Quote from bone:
Logic, when you (for example) buy 1 March11 ES contract, the initial performance margin will be $5,625. If you manage to sell 1 June 11 ES contract before the closing settlement, the initial performance bond for the combined position [ long 1 March ES and short 1 June ES ] is only $50. In other words, you can carry that position overnight for just $50.
From CME:
Revised 02/23/2011.
Spread Calculation Example
EQUITY INDEX -- IntraCommodityRates
S&P 500 Stock Index - All Months-E-mini S&P 500 (Dollar)
Spec $50 $40
Hedge/Member $40 $40
In another case, the following example means that you can carry this spread overnight for 10% of the margin requirement of the unhedged futures position.
Revised 02/23/2011.
EQUITY INDEX -- InterCommodityRates
Dow Jones (CBOT) (11) vs. S&P 500 Stock Index (SP)

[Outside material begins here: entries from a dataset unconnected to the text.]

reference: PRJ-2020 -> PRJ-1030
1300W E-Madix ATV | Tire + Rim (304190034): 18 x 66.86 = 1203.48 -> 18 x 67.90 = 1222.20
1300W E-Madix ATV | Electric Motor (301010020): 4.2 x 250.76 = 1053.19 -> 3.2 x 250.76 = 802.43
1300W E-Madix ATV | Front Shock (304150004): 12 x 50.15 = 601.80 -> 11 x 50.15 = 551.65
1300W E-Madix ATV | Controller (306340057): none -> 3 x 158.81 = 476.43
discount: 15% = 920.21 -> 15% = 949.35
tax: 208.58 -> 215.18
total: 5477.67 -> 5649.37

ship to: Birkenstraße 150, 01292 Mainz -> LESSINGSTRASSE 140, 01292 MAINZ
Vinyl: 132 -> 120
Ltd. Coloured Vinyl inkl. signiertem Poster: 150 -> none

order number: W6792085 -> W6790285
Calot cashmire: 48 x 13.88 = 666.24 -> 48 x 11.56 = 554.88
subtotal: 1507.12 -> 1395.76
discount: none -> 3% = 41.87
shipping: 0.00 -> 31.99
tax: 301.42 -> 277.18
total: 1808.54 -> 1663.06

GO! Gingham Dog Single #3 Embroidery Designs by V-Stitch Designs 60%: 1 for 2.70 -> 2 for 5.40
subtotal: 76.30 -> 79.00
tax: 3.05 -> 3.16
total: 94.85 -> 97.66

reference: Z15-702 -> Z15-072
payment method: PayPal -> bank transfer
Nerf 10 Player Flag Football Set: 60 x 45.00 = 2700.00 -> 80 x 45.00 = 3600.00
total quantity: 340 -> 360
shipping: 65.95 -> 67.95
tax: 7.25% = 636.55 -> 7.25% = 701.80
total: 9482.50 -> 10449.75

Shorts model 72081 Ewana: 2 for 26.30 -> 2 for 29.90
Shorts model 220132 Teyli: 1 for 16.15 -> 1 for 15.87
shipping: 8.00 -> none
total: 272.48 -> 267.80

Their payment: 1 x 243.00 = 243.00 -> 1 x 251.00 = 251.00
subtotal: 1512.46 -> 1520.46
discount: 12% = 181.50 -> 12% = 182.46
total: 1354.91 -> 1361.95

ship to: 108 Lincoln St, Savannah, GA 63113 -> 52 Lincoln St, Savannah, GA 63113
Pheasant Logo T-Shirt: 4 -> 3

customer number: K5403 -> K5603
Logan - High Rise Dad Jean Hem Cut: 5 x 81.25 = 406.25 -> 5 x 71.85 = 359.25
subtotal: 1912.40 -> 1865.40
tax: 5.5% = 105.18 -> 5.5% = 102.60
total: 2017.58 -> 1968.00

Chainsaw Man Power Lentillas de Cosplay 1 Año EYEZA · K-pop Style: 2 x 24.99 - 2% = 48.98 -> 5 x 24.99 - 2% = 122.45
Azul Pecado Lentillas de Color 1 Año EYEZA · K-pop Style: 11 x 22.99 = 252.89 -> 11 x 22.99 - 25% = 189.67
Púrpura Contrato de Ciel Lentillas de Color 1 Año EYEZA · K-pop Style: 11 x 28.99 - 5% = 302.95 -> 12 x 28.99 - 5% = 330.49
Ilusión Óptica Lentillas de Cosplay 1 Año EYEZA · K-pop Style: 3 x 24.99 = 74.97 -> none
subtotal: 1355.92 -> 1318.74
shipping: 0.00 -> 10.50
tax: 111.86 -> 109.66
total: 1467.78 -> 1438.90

Spread Credit Rate +3:-1 90% 90%
DOW JONES (11)-$10DOW JONES FUTURES (11)
Spec $13,000 $10,400
Hedge/Member $10,400 $10,400
Note: SPAN margin credits get assigned by the exchange for carried positions, and since FCMs are exchange members they have no choice in the matter - they have to comply.
We work with FCMs that will extend these credits to intraday trading margin capitalization through modified risk settings to the trader's execution platform.